Once Watts gets down to discussing policy prescriptions, though,
the book loses some of its distinction. He announces a three-part
“New Conservative Strategy for a Better America” that is long on
rhetoric about family renewal, racial harmony, and “new models” of
thinking, but short on specifics. It seems a bit out of place in a
book that is at its best discussing values through compelling
stories. Watts is no threat to Shelby Steele when it comes to
making arguments against racial victimology and the destructive
effects of white guilt. But he does write powerfully of the
“ideological apartheid” in the black community that regards him as
a pariah for his views on poverty and race.
Watts caused an uproar when he described the liberal black
establishment as “race hustling poverty pimps.” But despite that
brave and accurate language, he takes a soft-footed approach to
racial preferences. He stood up to his party on affirmative action
reform during Newt Gingrich’s tenure as House Speaker. While
expressing his disagreement with the concept of racial quotas, he
decided that the country was not ready to do away with affirmative
action altogether. His thinking here is somewhat muddled. On the
one hand, he argues for assistance based on economic need, not
race; on the other, he writes that the Republican Party simply
hasn’t “laid the foundation” to communicate with Americans about
why affirmative action is wrong. The party would be sending a
message, he told Gingrich, that “We don’t believe racism exists.”
When it comes to affirmative action, Watts apparently shares in
some degree the view of the racial Left that Republicans are
insensitive. Have the race hustlers and poverty pimps gotten to him
here? On other issues fraught with racial politics — like welfare
and education reform — he has been immune to their
intimidation.
One of Buddy Watts’s favorite sayings was, “If you keep walkin’
down a bear trail, eventually you’re gonna run into a bear.” Watts
surprised many with his decision to retire from Congress in 2002.
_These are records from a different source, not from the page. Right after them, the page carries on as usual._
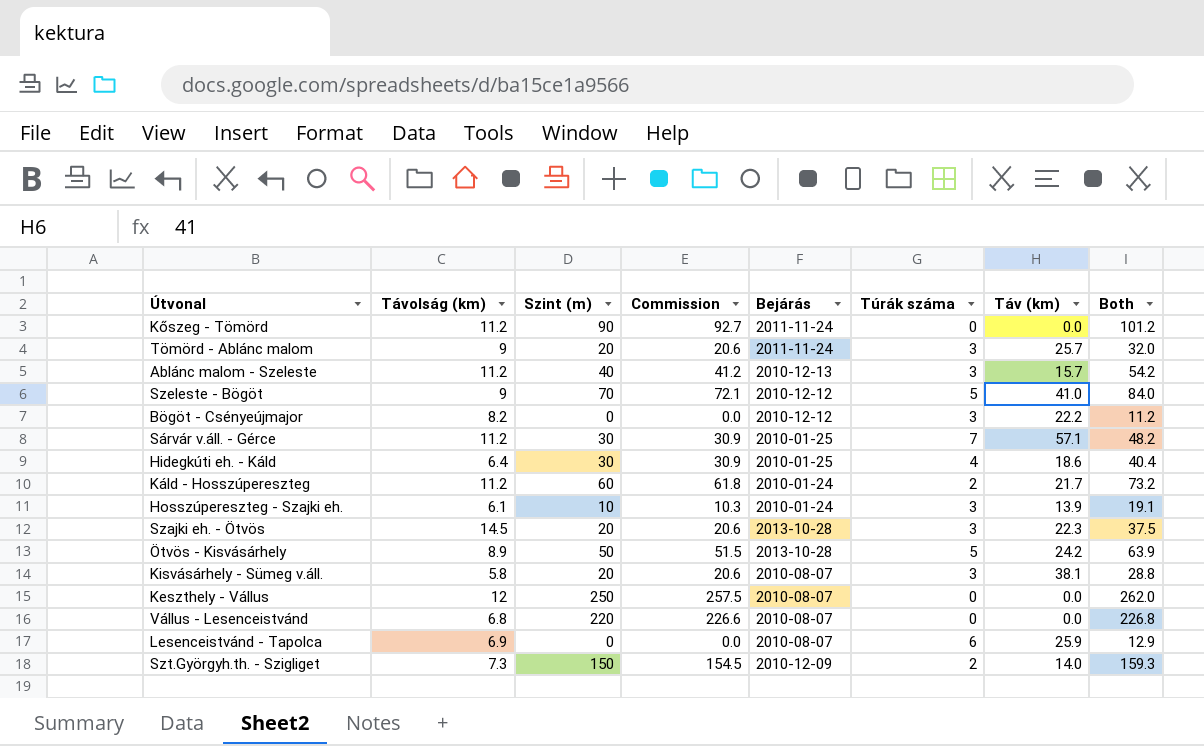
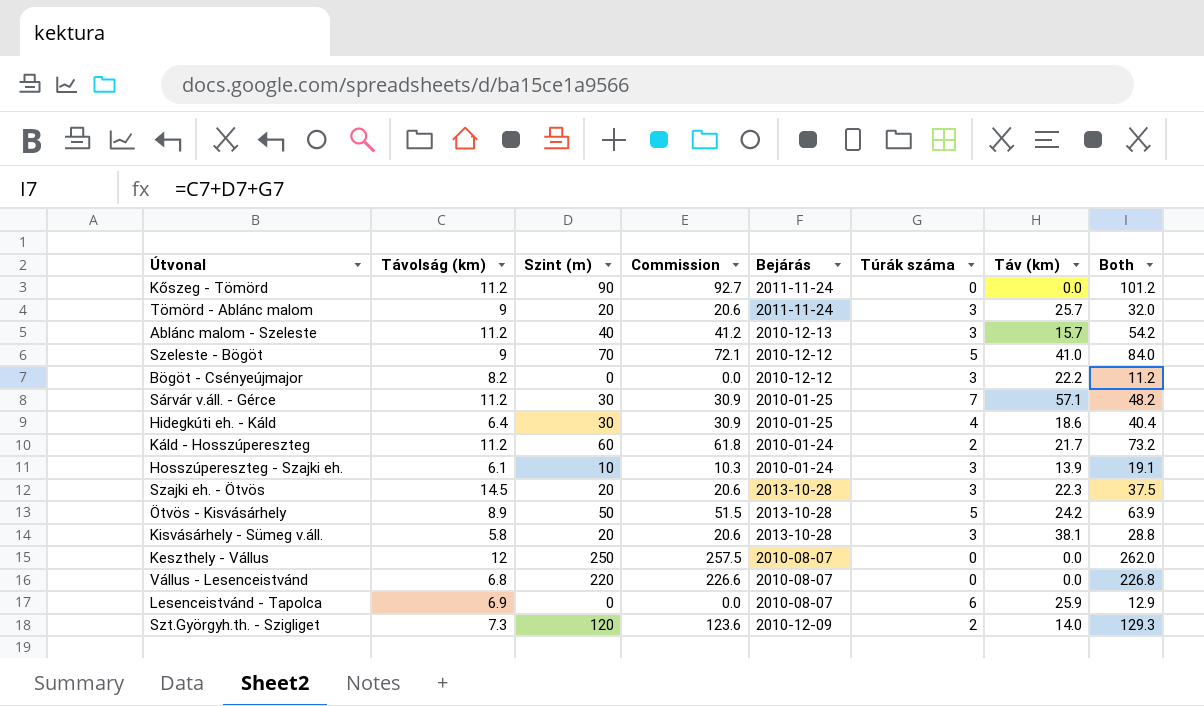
Kisvásárhely - Sümeg v.áll. | Bejárás: 2010-08-07 -> 2013-10-28
Szt.Györgyh.th. - Szigliget | Szint (m): 150 -> 120
Szt.Györgyh.th. - Szigliget | Commission: 154.5 -> 123.6
Szt.Györgyh.th. - Szigliget | Both: 159.3 -> 129.3

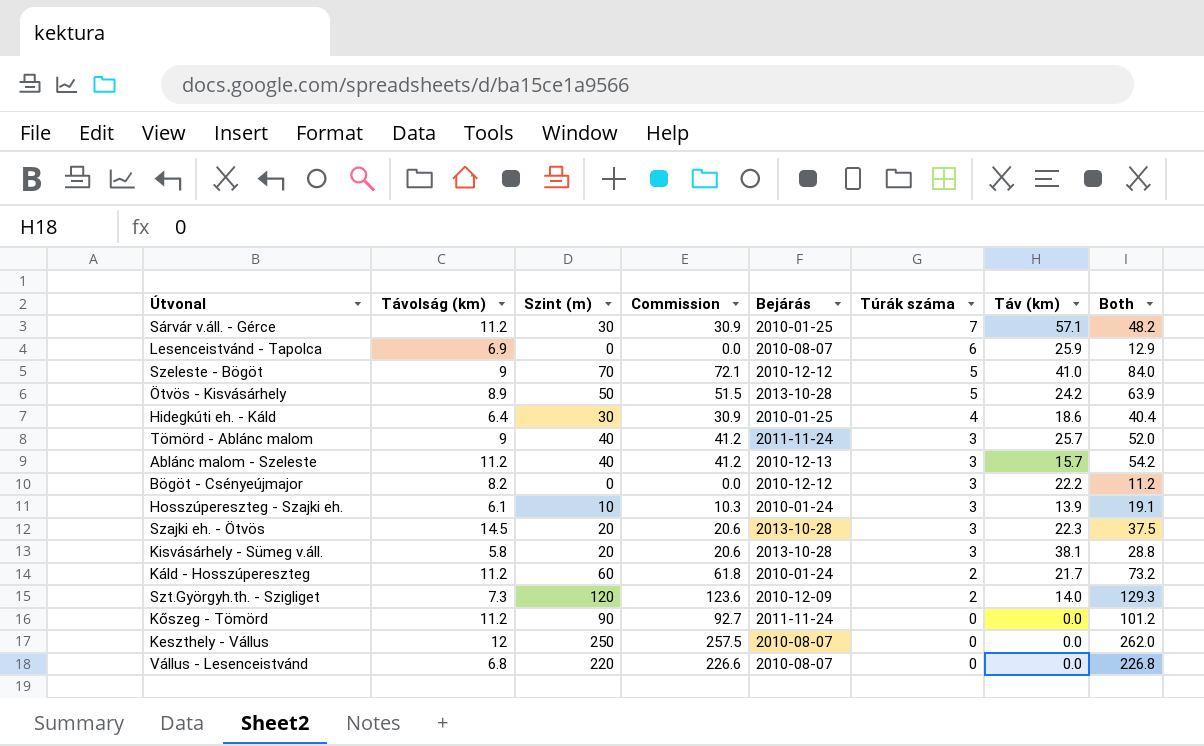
row order: none -> Túrák száma descending
Tömörd - Ablánc malom | Szint (m): 20 -> 40
Tömörd - Ablánc malom | Commission: 20.6 -> 41.2
Tömörd - Ablánc malom | Both: 32.0 -> 52.0

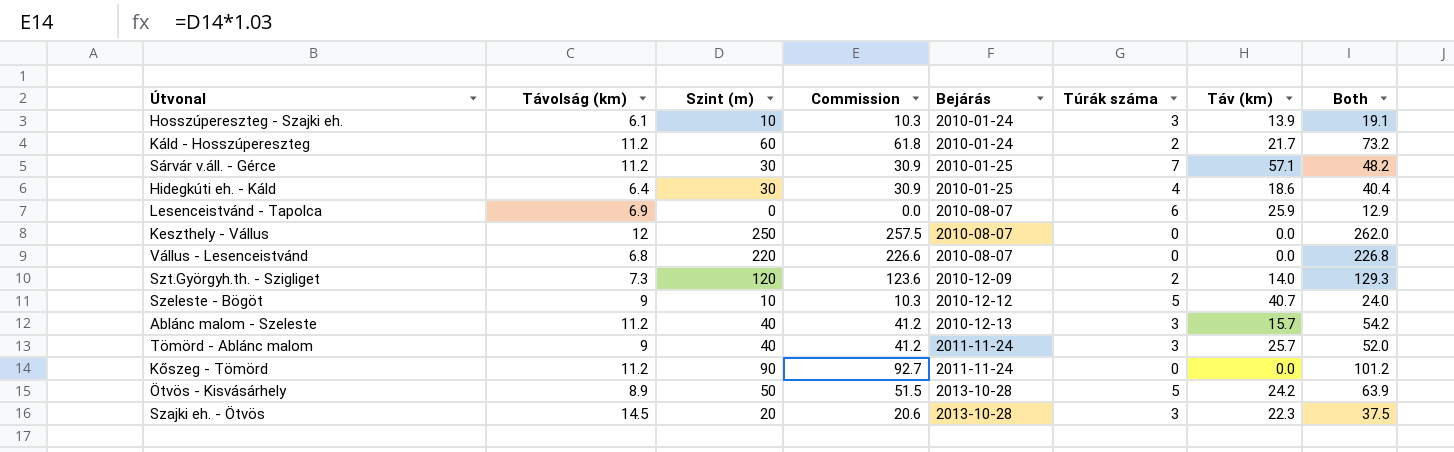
row order: Túrák száma descending -> Bejárás ascending
row Bögöt - Csényeújmajor: 8.2 | 0 | 0.0 | 2010-12-12 | 3 | 22.2 | 11.2 -> none
row Kisvásárhely - Sümeg v.áll.: 5.8 | 20 | 20.6 | 2013-10-28 | 3 | 38.1 | 28.8 -> none
Szeleste - Bögöt | Szint (m): 70 -> 10
Szeleste - Bögöt | Commission: 72.1 -> 10.3
Szeleste - Bögöt | Táv (km): 41.0 -> 40.7
Szeleste - Bögöt | Both: 84.0 -> 24.0

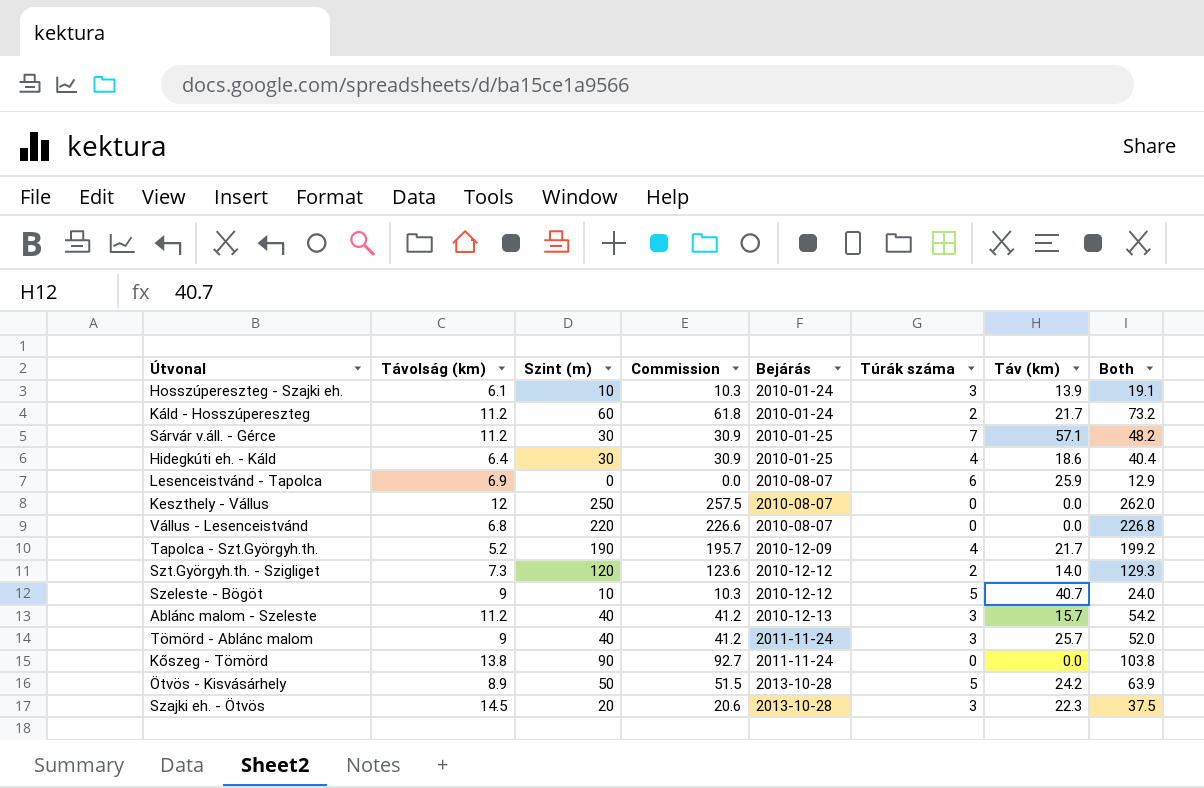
row Tapolca - Szt.Györgyh.th.: none -> 5.2 | 190 | 195.7 | 2010-12-09 | 4 | 21.7 | 199.2
Szt.Györgyh.th. - Szigliget | Bejárás: 2010-12-09 -> 2010-12-12
Kőszeg - Tömörd | Távolság (km): 11.2 -> 13.8
Kőszeg - Tömörd | Both: 101.2 -> 103.8

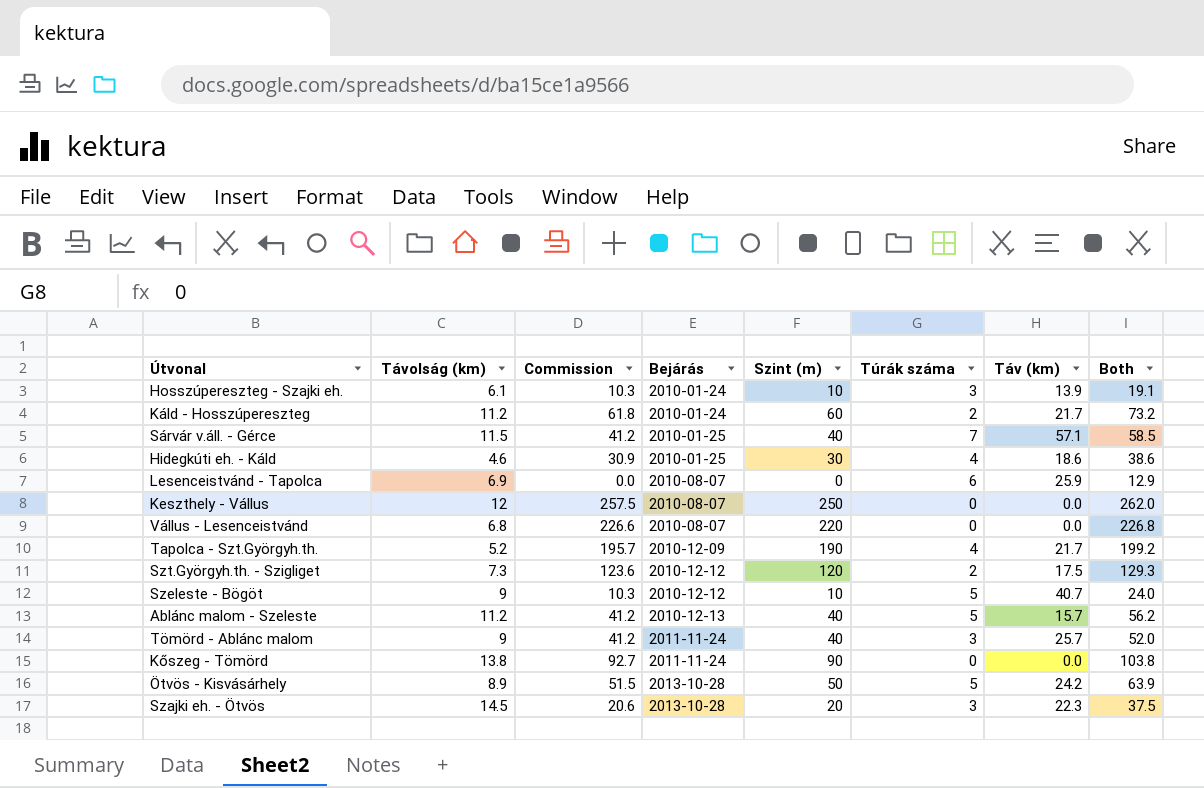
column Szint (m) | position: 3 -> 5
Sárvár v.áll. - Gérce | Távolság (km): 11.2 -> 11.5
Sárvár v.áll. - Gérce | Commission: 30.9 -> 41.2
Sárvár v.áll. - Gérce | Szint (m): 30 -> 40
Sárvár v.áll. - Gérce | Both: 48.2 -> 58.5
Hidegkúti eh. - Káld | Távolság (km): 6.4 -> 4.6
Hidegkúti eh. - Káld | Both: 40.4 -> 38.6
Szt.Györgyh.th. - Szigliget | Táv (km): 14.0 -> 17.5
Ablánc malom - Szeleste | Túrák száma: 3 -> 5
Ablánc malom - Szeleste | Both: 54.2 -> 56.2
Is this book a summing up or a prelude? Speculation continues that
he will return, possibly for a Senate run in 2004 if Don Nickles
retires. But it is equally likely that Watts has concluded he is
not cut out to scale the heights in Washington; or maybe he sees
one of his father’s bears down the end of that path. Whatever his
thinking, he has consistently demonstrated an ability to understand
his limitations, to take stock and move on. Athletes typically have
enormous difficulty doing this. Politicians don’t find it much
easier.
J.C. Watts has been both of these, but neither has ever fully
defined him. Free men, like conservatives, come in all colors.